> _WORK INSTRUCTIONS_:
Leave out the images and return all the data word for word.

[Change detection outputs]

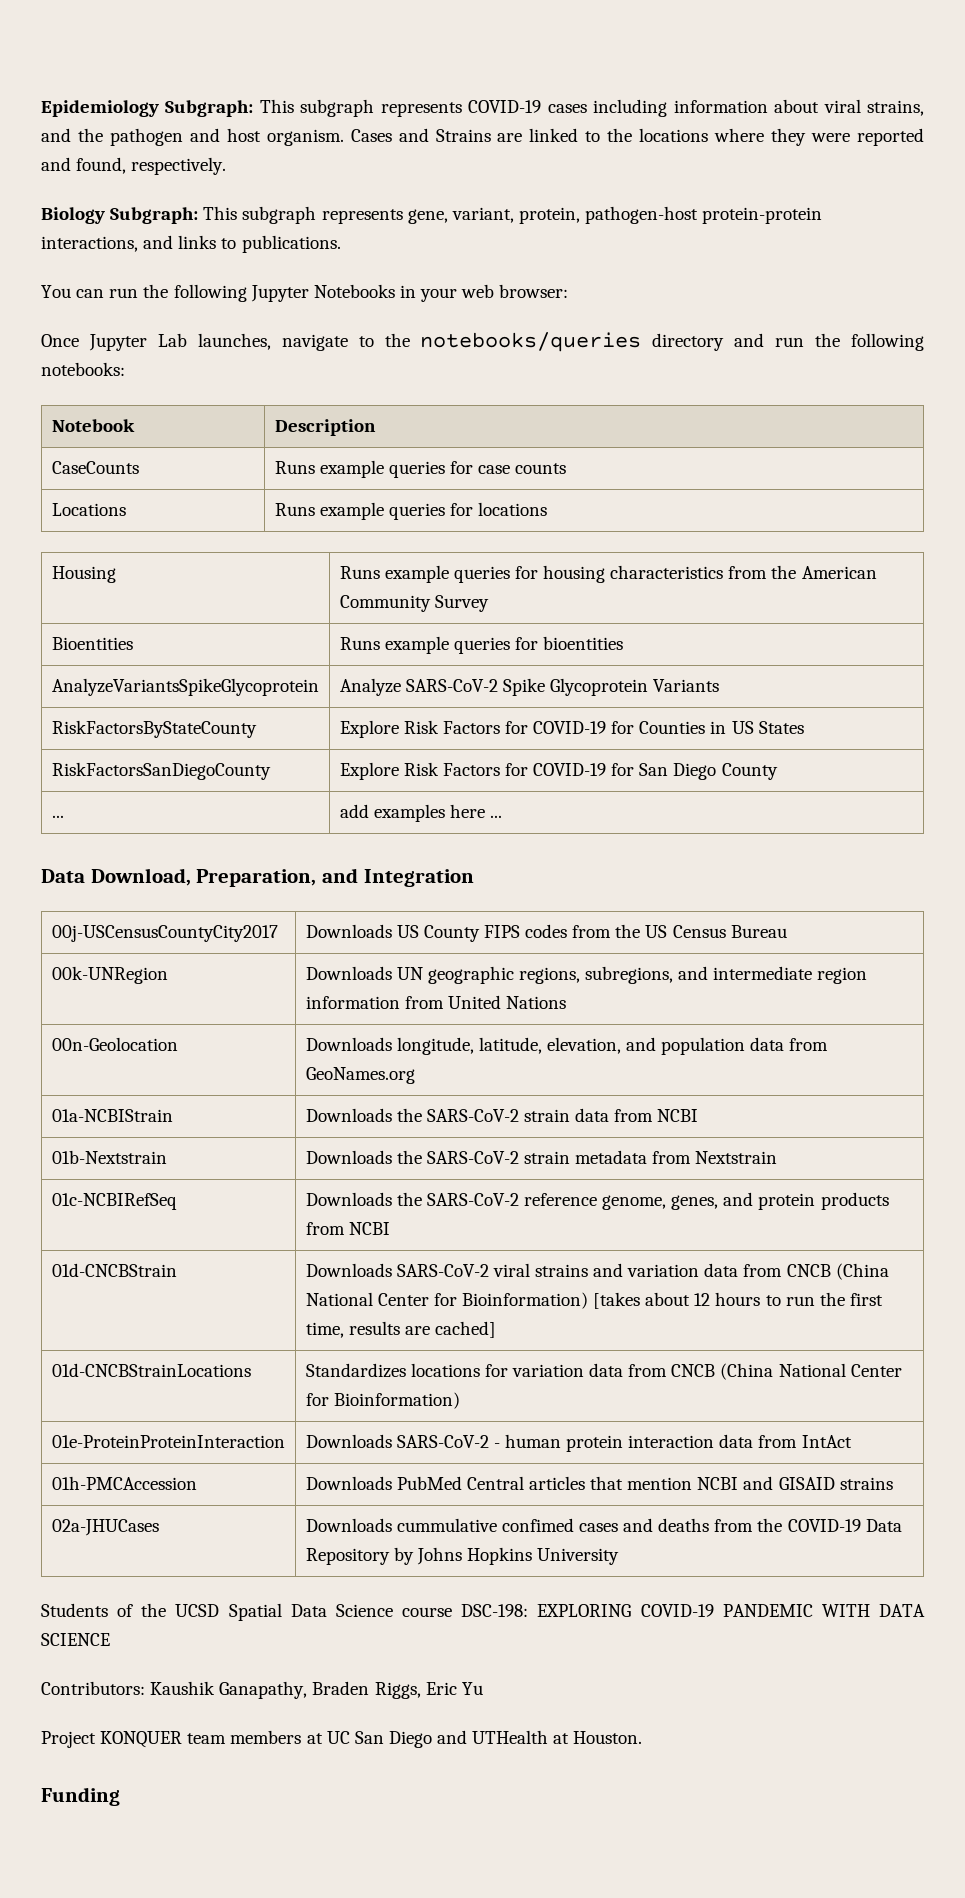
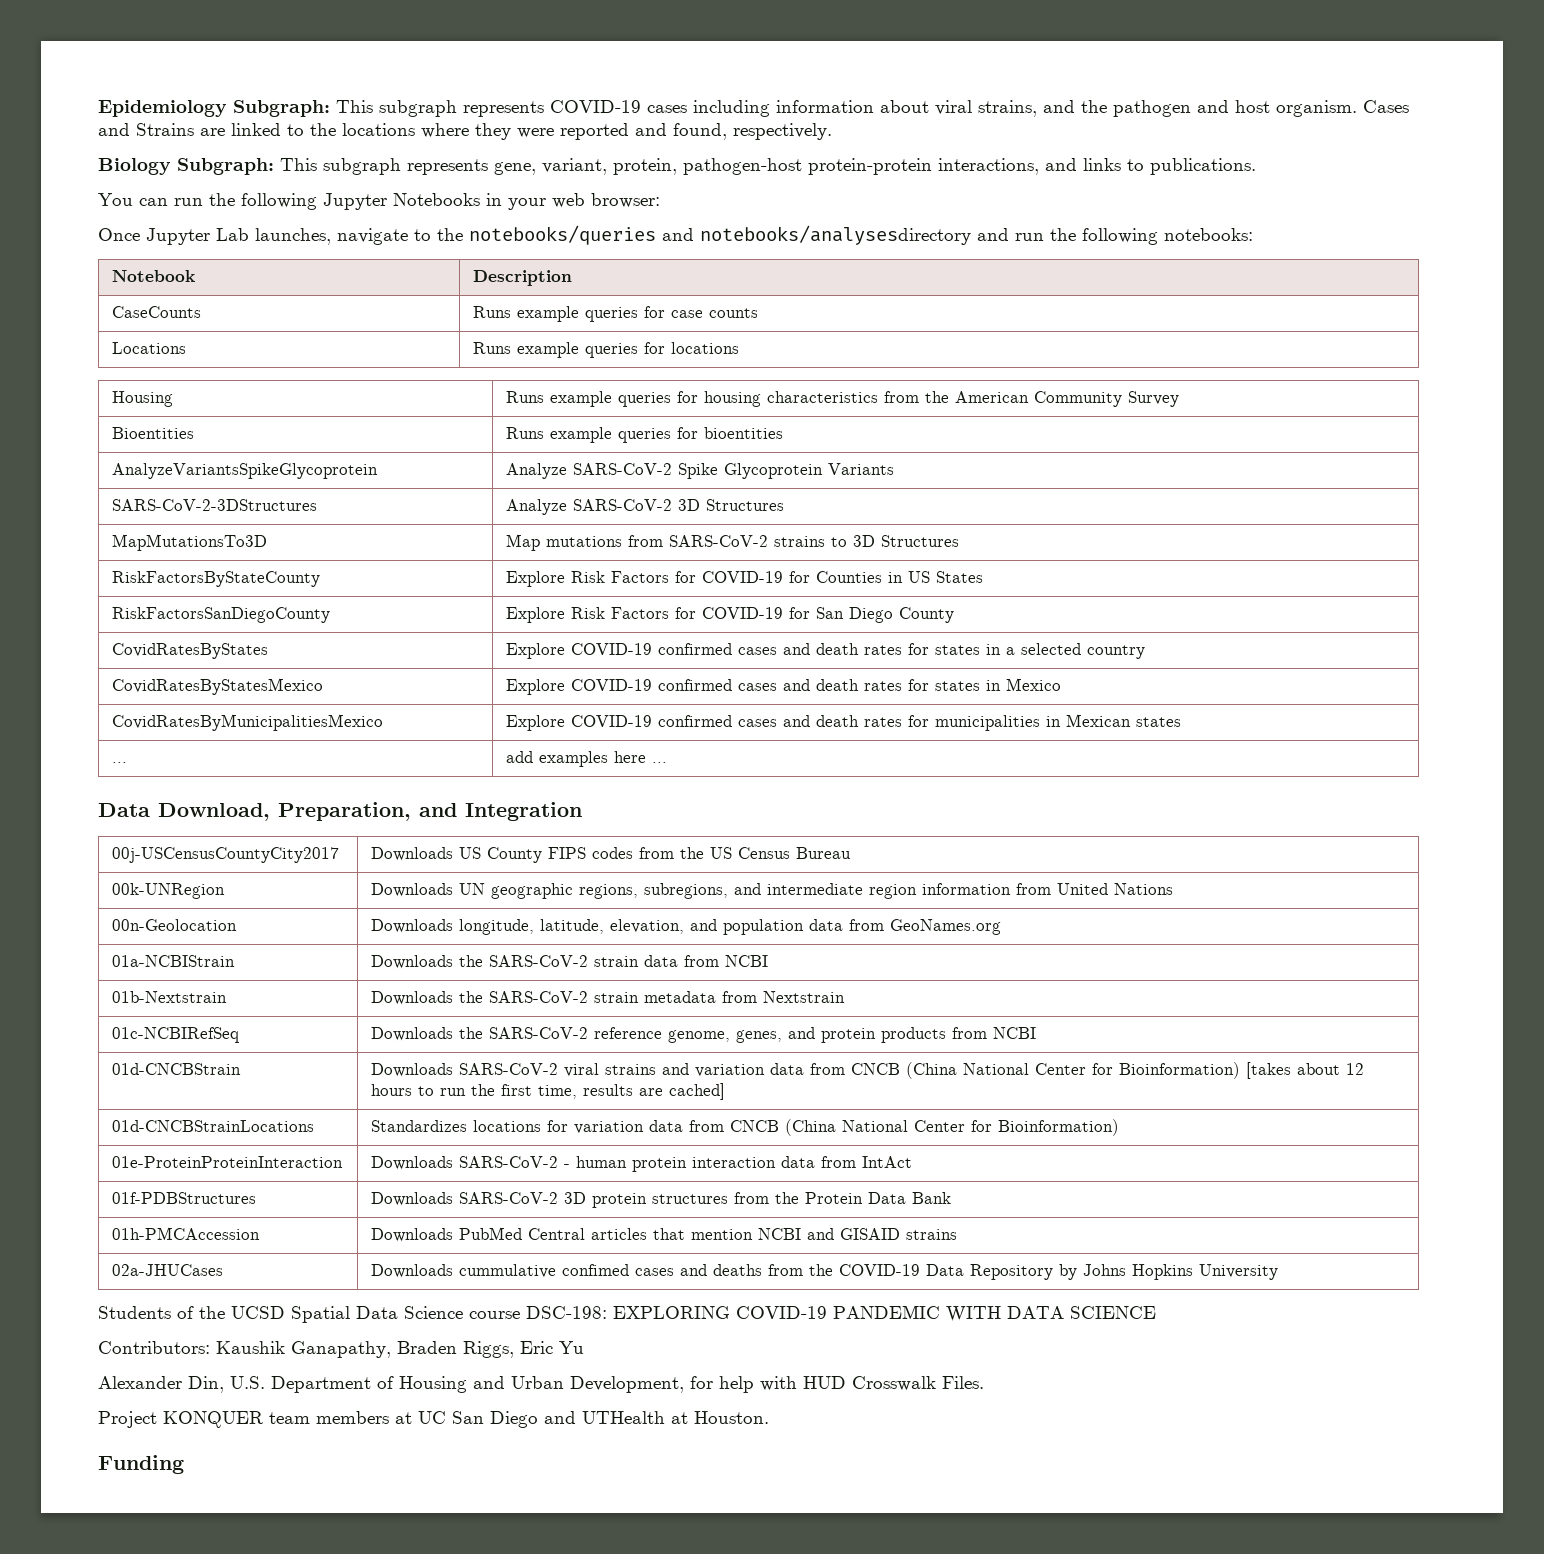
[652,333,725,351] directory -> [662,225,971,245] and notebooks/analysesdirectory
(720, 685) none -> [112,499,318,511] [506,499,785,515] [112,534,268,551] [506,534,960,551] // SARS-CoV-2-3DStructures | Analyze SARS-CoV-2 3D Structures // MapMutationsTo3D | Map mutations from SARS-CoV-2 strains to 3D Structures
(778, 771) none -> [112,643,269,659] [506,643,1146,659] [112,678,324,695] [506,678,1062,695] [112,714,384,731] [506,714,1182,731] // CovidRatesByStates | Explore COVID-19 confirmed cases and death rates for states in a selected country // CovidRatesByStatesMexico | Explore COVID-19 confirmed cases and death rates for states in Mexico // CovidRatesByMunicipalitiesMexico | Explore COVID-19 confirmed cases and death rates for municipalities in Mexican states
(852, 1441) none -> [112,1192,257,1204] [371,1192,952,1208] // 01f-PDBStructures | Downloads SARS-CoV-2 3D protein structures from the Protein Data Bank
(483, 1688) none -> [98,1376,984,1393] // Alexander Din, U.S. Department of Housing and Urban Development, for help with HUD Crosswalk Files.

> _SOLVED PROBLEM_:
[652,333,725,351] directory -> [662,225,971,245] and notebooks/analysesdirectory
(720, 685) none -> [112,499,318,511] [506,499,785,515] [112,534,268,551] [506,534,960,551] // SARS-CoV-2-3DStructures | Analyze SARS-CoV-2 3D Structures // MapMutationsTo3D | Map mutations from SARS-CoV-2 strains to 3D Structures
(778, 771) none -> [112,643,269,659] [506,643,1146,659] [112,678,324,695] [506,678,1062,695] [112,714,384,731] [506,714,1182,731] // CovidRatesByStates | Explore COVID-19 confirmed cases and death rates for states in a selected country // CovidRatesByStatesMexico | Explore COVID-19 confirmed cases and death rates for states in Mexico // CovidRatesByMunicipalitiesMexico | Explore COVID-19 confirmed cases and death rates for municipalities in Mexican states
(852, 1441) none -> [112,1192,257,1204] [371,1192,952,1208] // 01f-PDBStructures | Downloads SARS-CoV-2 3D protein structures from the Protein Data Bank
(483, 1688) none -> [98,1376,984,1393] // Alexander Din, U.S. Department of Housing and Urban Development, for help with HUD Crosswalk Files.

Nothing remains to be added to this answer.